European shares pulled lower by banks and BP

By Brian Gorman

LONDON (BestGrowthStock) – European shares fell at midday on Wednesday, with BP (BP.L: ) leading the energy sector down after the launch of a criminal probe into the Gulf of Mexico disaster, and with banks weaker on worries about the euro zone crisis.

At 1045 GMT, the pan-European FTSEurofirst 300 (.FTEU3: ) index was down 0.8 percent at 994.59 points.

The European index has lost more than 10 percent since mid-April when fears intensified that a sovereign debt crisis in the euro zone could derail the global economic recovery.

BP fell 2.4 percent, following a 13.1 percent drop in the previous session. The company has lost more than a third of its market value, or about 46 billion pounds ($67 billion), since the crisis began.

“Markets are worried about the political solution for BP, and that some of the assets might be seized,” said Colin McLean, managing director at fund manager SVM in Edinburgh.

The U.S. FBI and other federal agencies are investigating the spill and “if we find evidence of illegal behavior, we will be forceful in our response,” U.S. Attorney General Eric Holder said on Tuesday.

The prospects of tougher restrictions on the industry as a whole hurt other energy shares, as did crude prices falling toward $72, with the euro only slightly up from a four-year low against the dollar.

Total (TOTF.PA: ), ENI (ENI.MI: ), BG (BG.L: ), Royal Dutch Shell (RDSa.AS: ) and Repsol (REP.MC: ) fell between 1.2 and 2.4 percent.

The heavyweight banking sector was also lower.

Banco Santander (SAN.MC: ), BBVA (BBVA.MC: ), Credit Agricole (CAGR.PA: ) and Societe Generale (SOGN.PA: ) fell between 2.3 and 2.7 percent.

“There is real concern about European financials. It’s not clear what the actions of the ECB are,” McLean said. “There’s an extent to which the markets may be being propped up by the buying of debt, and short-selling bans create something of an artificial market.
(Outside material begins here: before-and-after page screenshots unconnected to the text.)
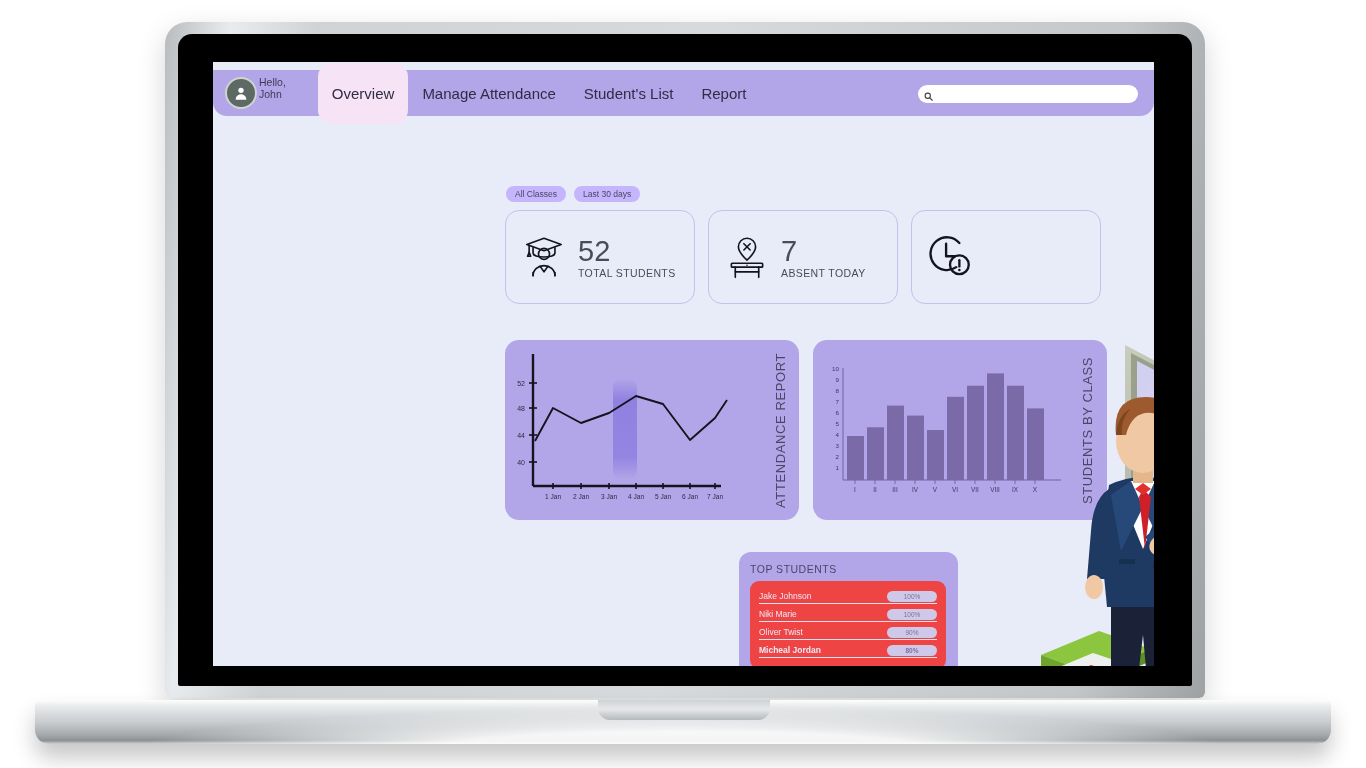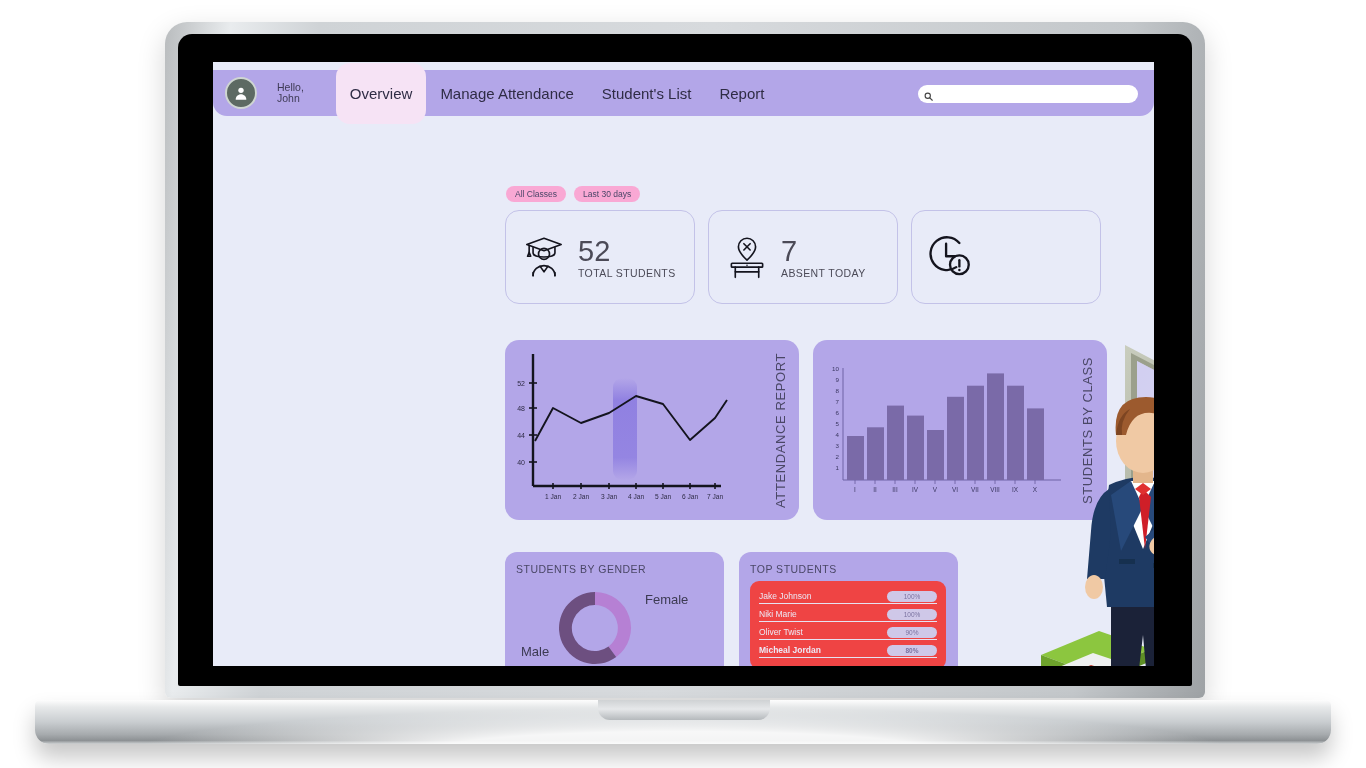--- a/index.html
+++ b/index.html
@@ -41,21 +41,21 @@
     background:linear-gradient(180deg,#cfd2d4 0%,#e6e8ea 45%,#b5b9bc 100%);
     border-radius:0 0 12px 12px;
   }
 
   
   .topnav{
     position:absolute;left:0;top:8px;width:941px;height:46px;
     background:#b3a6e8;border-radius:0 0 14px 14px;
     display:flex;align-items:center;
   }
-  .user-chip{display:flex;align-items:center;gap:20px;margin-left:12px;}
+  .user-chip{display:flex;gap:2px;margin-left:12px;}
   .avatar-circle{
     width:28px;height:28px;border-radius:50%;
     background:#5d6a63;border:2px solid #cfd6d2;
     display:flex;align-items:center;justify-content:center;flex:none;
   }
   .avatar-circle svg{display:block;}
   .hello-text{font-size:10.5px;color:#3e3a55;line-height:11.5px;white-space:pre-line;}
 
   .nav-links{display:flex;align-items:center;gap:0;margin-left:32px;}
   .nav-item{
@@ -68,21 +68,21 @@
   .search-box{
     width:192px;height:18px;background:#ffffff;border:none;border-radius:10px;
     padding:0 8px 0 20px;font-size:9px;color:#333;outline:none;
     font-family:"Liberation Sans",sans-serif;
   }
   .search-icon{position:absolute;left:6px;top:4px;pointer-events:none;}
 
   
   .filters{position:absolute;left:293px;top:124px;display:flex;gap:8px;}
   .pill{
-    background:#f9a8d4;color:#4a4668;font-size:8.5px;
+    background:#c4b5fd;color:#4a4668;font-size:8.5px;
     padding:3px 9px;border-radius:9px;cursor:pointer;white-space:nowrap;
   }
 
   
   .stats-row{position:absolute;left:292px;top:148px;display:flex;gap:13px;}
   .stat-card{
     width:190px;height:94px;border-radius:14px;
     background:#e8ebf8;border:1px solid #c3c2e8;
     display:flex;align-items:center;gap:8px;padding:0 12px;box-sizing:border-box;
     cursor:pointer;
@@ -351,36 +351,20 @@
           <text x="182" y="152">VIII</text>
           <text x="202" y="152">IX</text>
           <text x="222" y="152">X</text>
         </g>
       </svg>
       <div class="vtitle">
         <span>STUDENTS BY CLASS</span>
       </div>
     </div>
 
-    <div id="gender-card">
-      <div class="card-title">STUDENTS BY GENDER</div>
-
-      <svg width="219" height="100" viewBox="0 0 219 100" style="position:absolute;left:0;top:26px;">
-
-        <g transform="translate(90,50)">
-
-          <path d="M 0 -36 A 36 36 0 0 1 21.2 29.1 L 13.5 18.5 A 23 23 0 0 0 0 -23 Z" fill="#b680d4"></path>
-
-          <path d="M 21.2 29.1 A 36 36 0 1 1 0 -36 L 0 -23 A 23 23 0 1 0 13.5 18.5 Z" fill="#6d4f80"></path>
-        </g>
-      </svg>
-
-      <div class="donut-label" style="left:140px;top:40px;">Female</div>
-      <div class="donut-label" style="left:16px;top:92px;">Male</div>
-    </div>
 
     <div id="top-students-card">
       <div class="card-title">TOP STUDENTS</div>
 
       <div class="students-panel">
         <div class="student-row" style="top:8px;">
           <span class="student-name">Jake Johnson</span>
           <span class="pct-badge">100%</span>
         </div>
         <div class="student-row" style="top:26px;gap:6px;">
Investors question whether they’re seeing the truth in balance sheets.”

Across Europe, the FTSE 100 (.FTSE: ) index, Germany’s DAX (.GDAXI: ) and France’s CAC 40 (.FCHI: ) fell between 0.8 and 1.2 percent.


Among other individual shares, GlaxoSmithKline (GSK.L: ) rose 1.4 percent after Jefferies raised its rating for the company to “buy” from “hold.”

Britain’s Prudential (PRU.L: ) fell 2.8 percent after abandoning its plan to buy AIG’s Asian life unit AIA for $35.5 billion, bowing to shareholder criticism over the price it had agreed to pay and leaving its management under fire.

Later in the session, investors will eye the May U.S. Challenger layoffs report, due at 1130 GMT, a precursor to Friday’s U.S. nonfarm payrolls.

April U.S. pending home sales will be released at 1400 GMT.

Investors were also digesting the German government’s decision to widen a ban on speculative trades on Wednesday, expanding restrictions on naked short-selling to include all shares.

The planned legislation, which must pass both houses of parliament, adds to regulations set up last month in a campaign by Chancellor Angela Merkel’s government to curtail financial speculation, which it blames for intensifying the euro zone debt crisis.